» **Task instructions**: Read the lines below. Copy out any that hold the string "rgba".

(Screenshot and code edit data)

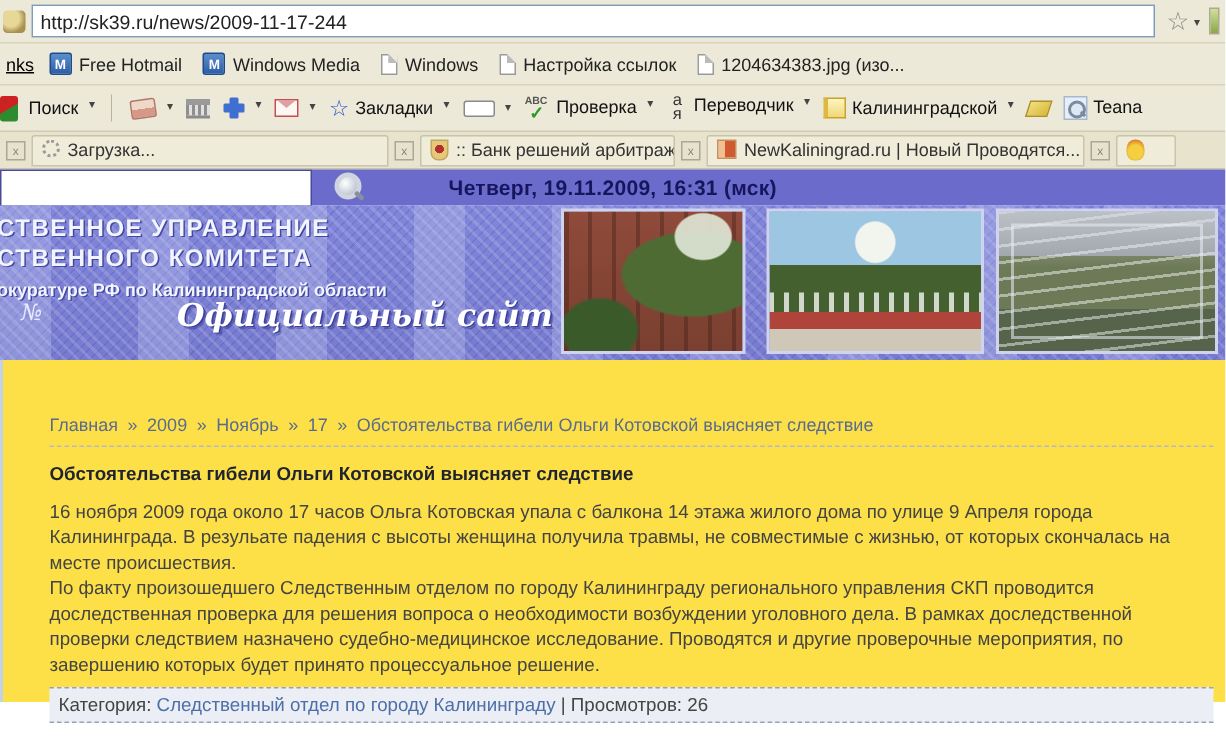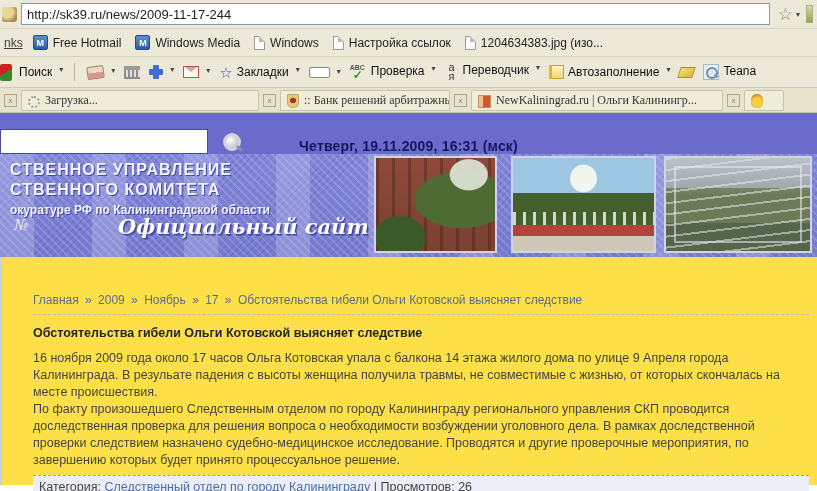--- a/index.html
+++ b/index.html
@@ -23,21 +23,21 @@
   .links-row { height:28px; display:flex; align-items:center; gap:6px; padding:0 4px;
     border-bottom:1px solid #d8d4bc; font-size:12px; color:#222; }
   .link-item { display:flex; align-items:center; gap:5px; padding:2px 4px; cursor:pointer; }
   .ico-msn { width:15px; height:15px; border-radius:2px; flex:0 0 auto;
     background:linear-gradient(180deg,#5d8ecb,#2b5ea8); border:1px solid #1d4a8c;
     color:#fff; font-size:9px; font-weight:bold; display:flex; align-items:center; justify-content:center; }
   .ico-page { width:11px; height:14px; background:#fff; border:1px solid #9a9a9a;
     position:relative; flex:0 0 auto; }
   .ico-page:after { content:""; position:absolute; top:-1px; right:-1px;
     border:3px solid #ece9d8; border-left-color:#bbb; border-bottom-color:#bbb; }
-  .links-prefix { color:#404040; padding-left:0;text-decoration:underline; }
+  .links-prefix { color:#000000; padding-left:0;text-decoration:underline; }
 
   .toolbar-row { height:31px; display:flex; align-items:center; gap:5px; padding:0 3px;
     border-bottom:1px solid #cfcbb4; font-size:12px; color:#111; }
   .tb-item { display:flex; align-items:flex-start; gap:4px; padding:2px 2px; cursor:pointer; }
   .ico-ya { width:12px; height:17px; margin-left:-3px;
     background:linear-gradient(150deg,#cc2222 48%, #2e8b2e 52%); border-radius:2px; }
   .tb-sep { width:8px; height:18px; margin:0 1px;
     background:linear-gradient(90deg, transparent 3px, #b8b49c 3px, #b8b49c 4px, transparent 4px); }
   .ico-tickets { width:17px; height:13px; border-radius:2px; transform:rotate(-8deg);
     background:linear-gradient(180deg,#f0d8c8 50%, #d89888 50%); border:1px solid #b07868; }
@@ -66,54 +66,54 @@
   .ico-mag:before { content:""; position:absolute; left:0; top:0; width:8px; height:8px;
     border:2px solid #7a8aa0; border-radius:50%; background:#dce8f4; }
   .ico-mag:after { content:""; position:absolute; left:9px; top:9px; width:4px; height:2px;
     background:#7a8aa0; transform:rotate(45deg); }
   .ico-mag.boxed { background:#e8eef8; border:1px solid #a8b8cc; width:16px; height:16px; }
   .ico-mag.boxed:before { left:2px; top:2px; }
   .ico-mag.boxed:after { left:10px; top:10px; }
 
   .tab-row { height:25px; background:#e7e3cd; display:flex; align-items:center; gap:4px;
     padding:0 4px; border-bottom:1px solid #c8c4ac; font-size:12px; color:#333; }
-  .tab { display:flex; align-items:flex-end; gap:5px; padding:2px 6px; height:21px;
+  .tab { display:flex; align-items:flex-start; gap:5px; padding:2px 6px; height:21px;
     background:#efecd9; border:1px solid #c8c4ac; border-radius:2px 2px 0 0; cursor:pointer;
-    white-space:nowrap; overflow:hidden;font-family:Liberation Serif, serif; }
+    white-space:nowrap; overflow:hidden; }
   .ico-close { width:13px; height:13px; background:#e6e2cc; border:1px solid #aaa698;
     color:#8a8678; font-size:8px; line-height:11px; text-align:center; cursor:pointer; flex:0 0 auto;}
   .ico-spinner { width:12px; height:12px; border:2px dotted #9a9a9a; border-radius:50%; flex:0 0 auto;}
   .ico-gerb { width:12px; height:14px; flex:0 0 auto;
     background:radial-gradient(circle at 50% 45%, #b03030 0 34%, #e6c878 36%);
     border:1px solid #c0a860; border-radius:0 0 5px 5px; }
   .ico-nk { width:13px; height:13px; flex:0 0 auto;
     background:linear-gradient(90deg,#f0c090 40%, #d05a30 40%); border:1px solid #c89060; }
   .ico-flame { width:12px; height:14px; flex:0 0 auto;
     background:radial-gradient(circle at 50% 60%, #f4d040 0 45%, #e08828 75%); border-radius:45% 45% 40% 40%; }
 
   
-  .purple-bar { height:41px; background:#6b6bcb; position:relative; display:flex; align-items:flex-end; }
+  .purple-bar { height:24px; background:#6b6bcb; position:relative; display:flex; align-items:center; }
   .site-search { width:208px; height:25px; border:1px solid #4a4a9a; background:#fff;
     font-size:13px; padding:0 4px; }
   .mag-big { width:22px; height:22px; position:relative; margin-left:14px; cursor:pointer; }
   .mag-big:before { content:""; position:absolute; left:1px; top:1px; width:12px; height:12px;
     border:3px solid #cfd4de; border-radius:50%; background:radial-gradient(circle at 35% 35%, #ffffff, #aab2c4); }
   .mag-big:after { content:""; position:absolute; left:14px; top:15px; width:7px; height:3px;
     background:#8a8fa0; transform:rotate(42deg); border-radius:1px; }
   .site-date { position:absolute; left:0; right:0; text-align:center; font-size:14px;
     font-weight:bold; color:#16165e; letter-spacing:.2px; }
 
   
   .banner { height:103px; position:relative; overflow:hidden;
     background:
       repeating-linear-gradient(90deg, rgba(205,210,242,.28) 0 34px, rgba(0,0,0,0) 34px 92px),
       repeating-linear-gradient(45deg, rgba(255,255,255,.14) 0 2px, rgba(0,0,0,0) 2px 6px),
       repeating-linear-gradient(-45deg, rgba(42,46,140,.16) 0 1px, rgba(0,0,0,0) 1px 5px),
       linear-gradient(180deg,#8286da,#777bd0); }
-  .banner-text { position:absolute; left:16px; top:6px; width:372px; color:#f2f4ff; }
+  .banner-text { position:absolute; left:4px; top:6px; width:372px; color:#f2f4ff; }
   .bt1,.bt2 { font-size:16px; font-weight:bold; letter-spacing:1px;
     text-shadow:1px 1px 0 #43479f; line-height:20px; margin-left:-6px; white-space:nowrap; }
   .bt3 { font-size:12px; font-weight:bold; margin-top:3px; margin-left:-6px;
     text-shadow:1px 1px 0 #43479f; white-space:nowrap; }
   .bt-num { position:absolute; left:14px; top:62px; font-family:"DejaVu Serif",serif;
     font-style:italic; font-size:15px; color:#e8eaff; }
   .bt-script { position:absolute; left:118px; top:60px; font-family:"DejaVu Serif",serif;
     font-style:italic; font-weight:bold; font-size:21px; color:#fff;
     text-shadow:1px 1px 0 #3d41a0, 2px 2px 0 rgba(40,44,130,.4); }
   .photo { position:absolute; top:2px; height:97px; border:2px solid #cfd3ee; }
@@ -228,21 +228,21 @@
       <span>Проверка</span>
       <span class="caret">▾</span>
     </div>
     <div class="tb-item">
       <span class="ico-ai">а я</span>
       <span>Переводчик</span>
       <span class="caret">▾</span>
     </div>
     <div class="tb-item">
       <span class="ico-notepad"></span>
-      <span>Автозаполнение</span>
+      <span>Калининградской</span>
       <span class="caret">▾</span>
     </div>
     <div class="tb-item">
       <span class="ico-highlighter"></span>
     </div>
     <div class="tb-item">
       <span class="ico-mag boxed"></span>
       <span>Teana</span>
     </div>
   </div>
@@ -254,21 +254,21 @@
       <span>Загрузка...</span>
     </div>
     <span class="ico-close">x</span>
     <div class="tab" style="width:170px;">
       <span class="ico-gerb"></span>
       <span>:: Банк решений арбитражных судов...</span>
     </div>
     <span class="ico-close">x</span>
     <div class="tab" style="width:252px;">
       <span class="ico-nk"></span>
-      <span>NewKaliningrad.ru | Ольги Калинингр...</span>
+      <span>NewKaliningrad.ru | Новый Проводятся...</span>
     </div>
     <span class="ico-close">x</span>
     <div class="tab" style="width:40px;">
       <span class="ico-flame"></span>
     </div>
   </div>
 
 </div>
 
 <div class="purple-bar">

» **Output for this task**:
       repeating-linear-gradient(90deg, rgba(205,210,242,.28) 0 34px, rgba(0,0,0,0) 34px 92px),
       repeating-linear-gradient(45deg, rgba(255,255,255,.14) 0 2px, rgba(0,0,0,0) 2px 6px),
       repeating-linear-gradient(-45deg, rgba(42,46,140,.16) 0 1px, rgba(0,0,0,0) 1px 5px),
     text-shadow:1px 1px 0 #3d41a0, 2px 2px 0 rgba(40,44,130,.4); }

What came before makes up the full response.